Una donna accampata fuori dalla sede della polizia a Caracas, il 23 febbraio (EPA/RONALD PENA)

La seconda questione è che l’apparato repressivo del regime è ancora operativo, incluse le leggi contro i reati d’opinione. Anche se in questi giorni stanno venendo liberate decine di persone, persiste la minaccia di essere di nuovo incarcerati per le stesse ragioni, negli stessi posti. La presidente Rodríguez ha annunciato la chiusura dell’Helicoide, il carcere più famoso di Caracas e del Venezuela, ma resta attiva una novantina di strutture analoghe, molte clandestine, con condizioni di detenzione durissime.

Il dualismo tra i segnali di distensione, come l’amnistia, e la permanenza al potere della classe dirigente responsabile di una decennale oppressione aumenta l’incertezza tra gli abitanti. «Più che una misura strutturale, l’amnistia sembra uno strumento di negoziazione politica», dice Edgar Cárdenas, segretario generale del Colegio Nacional de Periodistas (l’associazione nazionale dei giornalisti) di Caracas.

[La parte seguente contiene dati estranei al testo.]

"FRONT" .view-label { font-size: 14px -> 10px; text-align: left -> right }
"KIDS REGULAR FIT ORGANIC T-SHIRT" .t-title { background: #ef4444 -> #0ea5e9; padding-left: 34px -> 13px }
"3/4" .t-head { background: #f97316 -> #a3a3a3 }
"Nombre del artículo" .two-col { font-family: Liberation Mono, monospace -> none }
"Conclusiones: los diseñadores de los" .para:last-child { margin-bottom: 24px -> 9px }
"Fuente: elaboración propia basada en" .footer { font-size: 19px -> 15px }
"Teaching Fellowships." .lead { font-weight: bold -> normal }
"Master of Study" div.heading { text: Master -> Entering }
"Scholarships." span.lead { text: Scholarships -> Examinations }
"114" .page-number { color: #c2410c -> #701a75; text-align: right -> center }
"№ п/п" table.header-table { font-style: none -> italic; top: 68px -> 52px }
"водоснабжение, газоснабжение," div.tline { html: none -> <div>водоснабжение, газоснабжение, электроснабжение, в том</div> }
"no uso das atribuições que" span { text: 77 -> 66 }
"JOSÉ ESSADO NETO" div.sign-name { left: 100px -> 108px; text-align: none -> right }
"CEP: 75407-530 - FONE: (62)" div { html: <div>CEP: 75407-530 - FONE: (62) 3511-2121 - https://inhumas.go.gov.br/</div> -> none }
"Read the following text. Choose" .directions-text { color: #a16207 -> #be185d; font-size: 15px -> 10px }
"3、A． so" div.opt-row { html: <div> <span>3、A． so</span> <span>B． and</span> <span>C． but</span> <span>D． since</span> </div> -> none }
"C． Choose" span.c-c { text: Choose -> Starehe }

Il caso dei giornalisti fa capire come funziona – o non funziona – l’amnistia. La maggioranza è stata incarcerata per motivi politici, la loro detenzione era illegale fin dal principio. Cárdenas dice che «la legge li tratta come una sorta di “delinquenti perdonati” che esercitavano la professione giornalistica». Cioè mette in secondo piano il loro lavoro, che però è la ragione precisa per cui erano stati arrestati, spesso come forma d’intimidazione.

Una donna in attesa per il rilascio del marito fuori da un centro di detenzione di Caracas, il 14 febbraio

Una donna in attesa per il rilascio del marito fuori da un centro di detenzione di Caracas, il 14 febbraio (AP Photo/Ariana Cubillos)

Il regime ha un atteggiamento ambivalente verso i media, che a loro volta stanno faticando a raccapezzarsi. Hanno potuto riaprire alcune trasmissioni che erano state chiuse dal governo di Maduro, ma poi quello di Rodríguez ne ha sospese altre. I media stanno cercando di capire se ci sono spiragli nella censura, testando con cautela la possibilità di parlare di temi che finora venivano trattati quasi solo dai giornalisti all’estero.

Per esempio, annunciando l’amnistia il regime ha detto che almeno 11mila persone erano sottoposte a misure alternative al carcere: anche se probabilmente è un dato sottostimato, non era mai stato diffuso ufficialmente.

Anche le persone stanno cominciando a parlare in modo un po’ più libero. In un regime così autoritario come quello di Maduro, la prassi era (e spesso è ancora) usare eufemismi per paura delle ripercussioni. A inizio gennaio non si parlava apertamente della cattura di Maduro, ma ci si chiedeva sei ottimista sul futuro?, oppure María Corina Machado, la leader dell’opposizione venezuelana, raramente viene chiamata per nome, ma quando si dice la leader tutti sanno di chi si parla. «Si evitano i riferimenti concreti, c’è gente che è stata arrestata per aver detto che c’erano buche in strada», dice Daniels della ong Acceso a la Justicia. Da quanto ha visto, anche questo sta timidamente cambiando.